Matrix separation and ion suppression:

• A QuEChERS extract of whole blood processed on a 2.7 μm column separated 10 spiked analytes from matrix peaks, minimizing ion suppression.

MS data rate optimization:

• Excessively rapid MS scan or SIM rates elevated baseline noise and reduced S/N, whereas moderate cycle times delivered an optimal compromise of sensitivity and nc.
• dMRM improved S/N by up to 50× over full-scan MS for low-level analyte detection.

Mobile phase selection:

• Buffered additives (ammonium acetate, TFA) caused ion suppression. In contrast, 0.2 % acetic acid provided the highest MS sensitivity (up to 5× over buffers) for tea catechins.

Benefits and practical applications of the method

• Enhanced separation power and sensitivity for pharmaceuticals, forensic toxicology, clinical assays and food analysis.
• Shorter run times increase throughput and reduce solvent usage.
• Reliable quantitation in complex matrices through high peak capacity and minimized ion suppression.
• Method transferability across sub-2 μm and superficially porous columns with consistent selectivity.

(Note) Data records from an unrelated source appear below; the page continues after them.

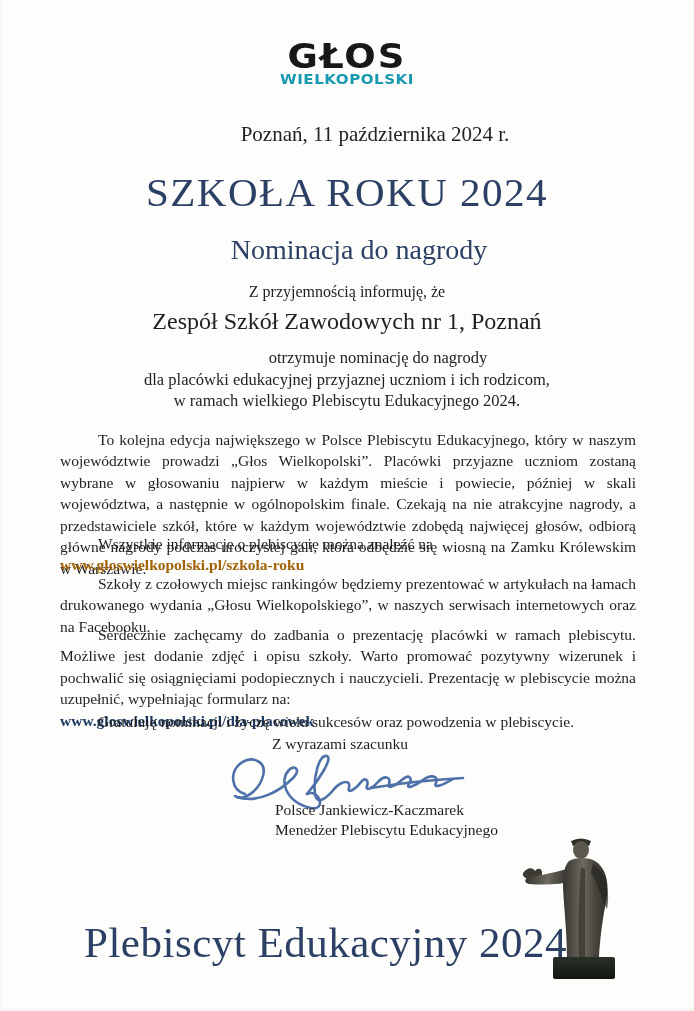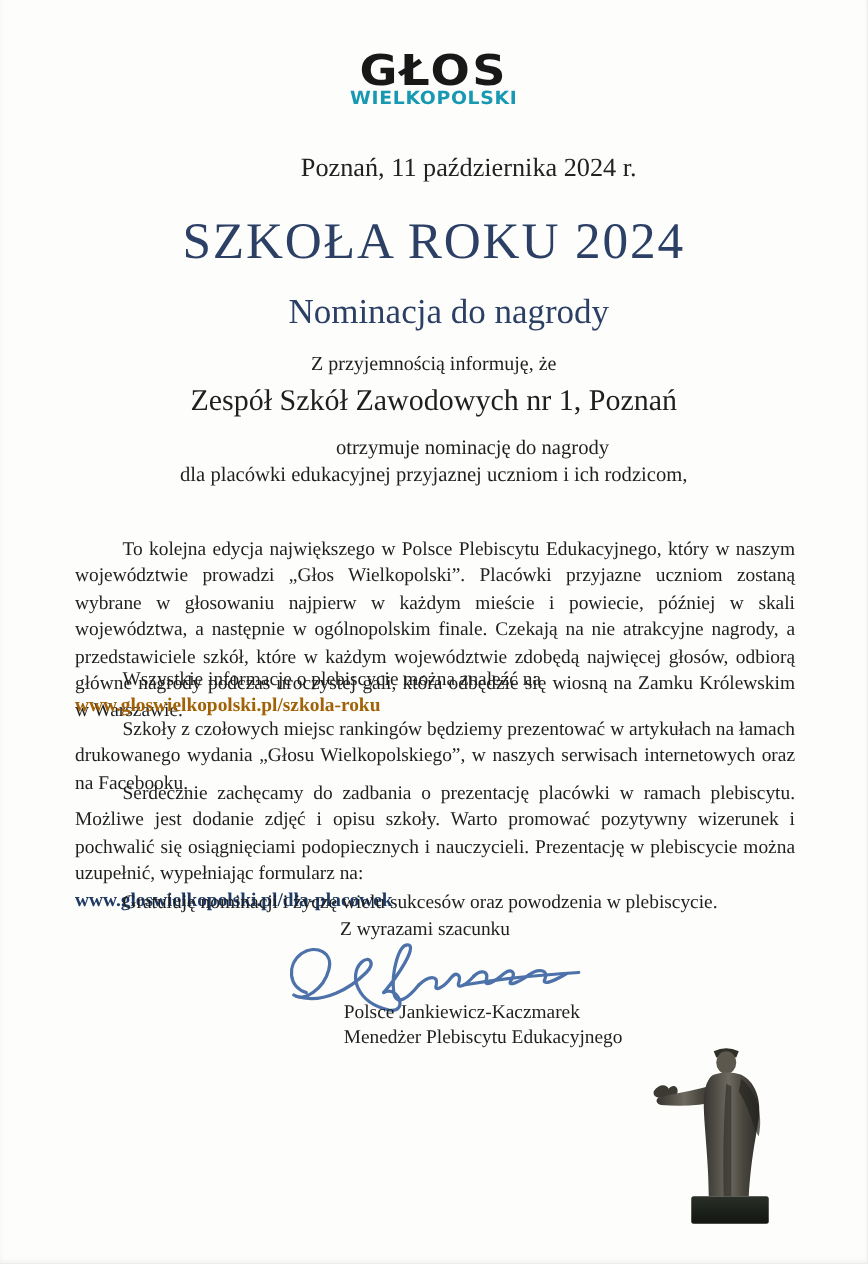--- a/index.html
+++ b/index.html
@@ -83,20 +83,21 @@
 
   <div class="dateline">Poznań, 11 października 2024 r.</div>
 
   <h1 class="title">SZKOŁA ROKU 2024</h1>
   <h2 class="subtitle">Nominacja do nagrody</h2>
 
   <div class="c intro-1">Z przyjemnością informuję, że</div>
   <div class="c recipient">Zespół Szkół Zawodowych nr 1, Poznań</div>
   <div class="c intro-2">otrzymuje nominację do nagrody</div>
   <div class="c intro-3">dla placówki edukacyjnej przyjaznej uczniom i ich rodzicom,</div>
+  <div class="c intro-4">w ramach wielkiego Plebiscytu Edukacyjnego 2024.</div>
 
   <p class="bodytext justify indent p1">To kolejna edycja największego w Polsce Plebiscytu Edukacyjnego, który w naszym województwie prowadzi „Głos Wielkopolski”. Placówki przyjazne uczniom zostaną wybrane w głosowaniu najpierw w każdym mieście i powiecie, później w skali województwa, a następnie w ogólnopolskim finale. Czekają na nie atrakcyjne nagrody, a przedstawiciele szkół, które w każdym województwie zdobędą najwięcej głosów, odbiorą główne nagrody podczas uroczystej gali, która odbędzie się wiosną na Zamku Królewskim w Warszawie.</p>
 
   <p class="bodytext indent p2"><span>Wszystkie informacje o plebiscycie można znaleźć na </span><a href="#" class="doclink">www.gloswielkopolski.pl/szkola-roku</a></p>
 
   <p class="bodytext justify indent p3">Szkoły z czołowych miejsc rankingów będziemy prezentować w artykułach na łamach drukowanego wydania „Głosu Wielkopolskiego”, w naszych serwisach internetowych oraz na Facebooku.</p>
 
   <p class="bodytext justify indent p4"><span>Serdecznie zachęcamy do zadbania o prezentację placówki w ramach plebiscytu. Możliwe jest dodanie zdjęć i opisu szkoły. Warto promować pozytywny wizerunek i pochwalić się osiągnięciami podopiecznych i nauczycieli. Prezentację w plebiscycie można uzupełnić, wypełniając formularz na:</span><a href="#" class="doclink linkline">www.gloswielkopolski.pl/dla-placowek</a></p>
 
   <p class="bodytext indent p5">Gratuluję nominacji i życzę wielu sukcesów oraz powodzenia w plebiscycie.</p>
@@ -148,14 +149,15 @@
              C100,76 96,92 94,124
              L62,124
              C62,96 58,66 58,50
              C58,40 60,32 64,28 Z" fill="url(#bronze)"></path>
 
     <path d="M88,30 C100,40 106,58 102,76 C98,70 94,52 86,40 Z" fill="#26251f" opacity="0.7"></path>
 
     <path d="M76,34 C74,60 73,92 74,124 L80,124 C80,92 80,60 80,36 Z" fill="#23221d" opacity="0.55"></path>
   </svg>
 
+  <div class="campaign">Plebiscyt Edukacyjny 2024</div>
 
 </div>
 
 </body></html>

Future trends and possibilities of use

Emerging UHPLC hardware, including Agilent Jet Stream thermal gradient focusing, will extend MS compatibility at flow rates > 2 mL/min for high-throughput assays. Development of novel column materials with optimized pore architectures promises further efficiency gains at lower backpressures. Adoption of intelligent data acquisition (dynamic MRM, adaptive scan rates) and machine-learning method development will accelerate routine LC/MS optimization in regulated environments.

Conclusion

Agilent’s high-efficiency sub-2 μm and 2–3 μm superficially porous columns deliver substantial improvements in peak capacity, sensitivity and speed for LC/MS and LC/MS/MS. By systematically optimizing column format, mobile phase, detector settings and data acquisition rates, analysts can achieve robust, high-throughput separations even in challenging matrices and for critical isomeric targets.

Reference

1. Agilent Technologies. Publication 5990-8623EN. “Fully Using Agilent High Efficiency Columns with LC/MS. Technical Overview.”
2. Agilent Technologies. Publication 5990-8428EN. “Comparison of 3.5 μm vs 1.8 μm in LC/MS Applications.”
3. Agilent Technologies. Publication 5990-6345EN. “Superficially Porous vs Totally Porous Columns in MS/MS.”
4. Agilent Technologies. Publication 5990-7824EN. “Impact of MS Data Acquisition Rates on Sensitivity and Peak Capacity.”
5. Agilent Technologies. Publication 5990-3494EN. “Jet Stream Thermal Gradient Focusing for High-Flow ESI Sources.”